Je lui est posé des tas de questions sur le nombre de ses compatriotes et sur leurs conditions de vie dans les montagnes. Il a répondu : « Si vous voulez tout savoir, venez nous voir sur place ». J'ai tout de suite accepté « l'invitation ». Ma caméra sur l'épaule, j'ai filmé pendant dix jours des scènes obscènes, des atrocités. J'ai filmé des gens qui mangeaient des chiens et des rats cuits au feu…

Mais, ce film était inconnu des Marocains…

Pour que ce film puisse avoir une large audience au Maroc, j'ai eu l'idée de le vendre à l'une de nos deux chaînes de télévision. Le responsable de la programmation à la TVM n'a pas jugé utile de me recevoir.

A 2M et après deux jours d'attente et de va-et-vient, j'ai pu quand même voir le responsable des programmes qui a catégoriquement refusé de prendre mon film puisqu'il contenait des séquences des Subsahariens qui mangeaient des rats.
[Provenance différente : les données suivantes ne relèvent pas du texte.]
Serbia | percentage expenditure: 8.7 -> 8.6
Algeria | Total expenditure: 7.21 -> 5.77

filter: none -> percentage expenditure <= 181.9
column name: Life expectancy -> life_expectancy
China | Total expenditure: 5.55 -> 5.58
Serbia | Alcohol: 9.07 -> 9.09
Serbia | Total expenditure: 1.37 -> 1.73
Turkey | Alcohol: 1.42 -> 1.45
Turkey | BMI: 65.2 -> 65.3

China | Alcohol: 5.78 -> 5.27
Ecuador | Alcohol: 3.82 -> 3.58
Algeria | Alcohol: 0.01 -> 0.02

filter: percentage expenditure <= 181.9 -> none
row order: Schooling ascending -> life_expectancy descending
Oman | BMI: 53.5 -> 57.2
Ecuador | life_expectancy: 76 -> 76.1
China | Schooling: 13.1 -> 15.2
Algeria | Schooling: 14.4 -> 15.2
Alors, j'ai dû m'orienter vers d'autres chaînes de télévision étrangères. Mon film a été finalement vendu à un intermédiaire qui l'a immédiatement cédé à la chaîne arabe «Al Jazira ». Depuis lors, j'ai réalisé trois autres films sur l'immigration clandestine et d'autres sur la drogue et sur les enfants abandonnés. En France, la chaîne de télévision F3 a également diffusé mes travaux. Si ce film était inconnu du public marocain, ce n'est nullement par ma faute.

Vous avez participé à plusieurs festivals de cinéma à travers le monde, avec bien entendu votre dernier né «Le rêve unique» qui s'intéresse aux immigrés clandestins. Quelles leçons avez-vous tiré de vos participations ?

Effectivement, j'ai participé en août dernier au festival de Cervinia en Italie où j'ai remporté le premier prix, pour mon film «Le rêve unique» réalisé en 2004. Tourné sur place, ce documentaire relate l'histoire réelle des immigrés subsahariens.

L'histoire d'un rêve difficilement réalisable de ces immigrés subsahariens qui cherchent à tout prix à rejoindre l'Eldorado européen. Le film commence par une tentative avortée de quatre Subsahariens qui tentent, en vain, d'atteindre la ville spoliée de Sebta. L'un d'eux est appréhendé par la Gendarmerie Royale et remis aux autorités judiciaires en attendant d'être refoulé dans son pays d'origine.

Procédure souvent difficile à appliquer quand ces candidats à l'immigration clandestine nient leurs identités. Aux Pays-Bas, j'ai été honoré par les organisateurs du festival du court-métrage de la banlieue d'Amsterdam.

Ce même accueil m'a été réservé au festival de Barcelone. Au Maroc, ma participation au festival d'Agadir était dû à un pur hasard. En effet, c'est en feuilletant le journal, que j'ai lu que ce festival avait pour thème «Cinéma et immigration ». J'ai personnellement contacté l'un des responsables du festival pour l'informer de mon intention d'y participer. Aussi, l'invitation n'a-t-elle été faite que tardivement. On dirait que les responsables de l'organisation des festivals ne communiquent que par téléphone et à la dernière minute.

Quelles sont les nouveautés que vous comptez présenter au public ?

Comme vous le savez, j'ai réalisé pas mal de films. Parmi ceux-ci, je cite « Abdelkrim Khattabi » réalisé en 1998, «Non à la drogue » en 2002, «Jean Genet à Larache » en 2003 et « Le rêve unique » en 2004.

Durant ma carrière professionnelle, j'ai également réalisé, et toujours en solitaire, plusieurs films dramatique en dialecte amazigh de la région du Rif dont « Imatawin » en 1999, « Hammadi » en 2001 et « Les baraques de la nuit » en 1997.

Je compte aussi quelques reportages réalisés en 2003, dont «La contrebande des pauvres» et «Le marché du cannabis indien». Actuellement, je travaille sur un scénario pour la réalisation d'un long-métrage.

A travers ce travail, je voudrais rendre un hommage particulier à ma femme qui m'a beaucoup et pendant longtemps encouragé. Elle jouait à la fois les rôles d'actrice, de scénariste et de régisseur, dans pratiquement toutes mes créations cinématographiques.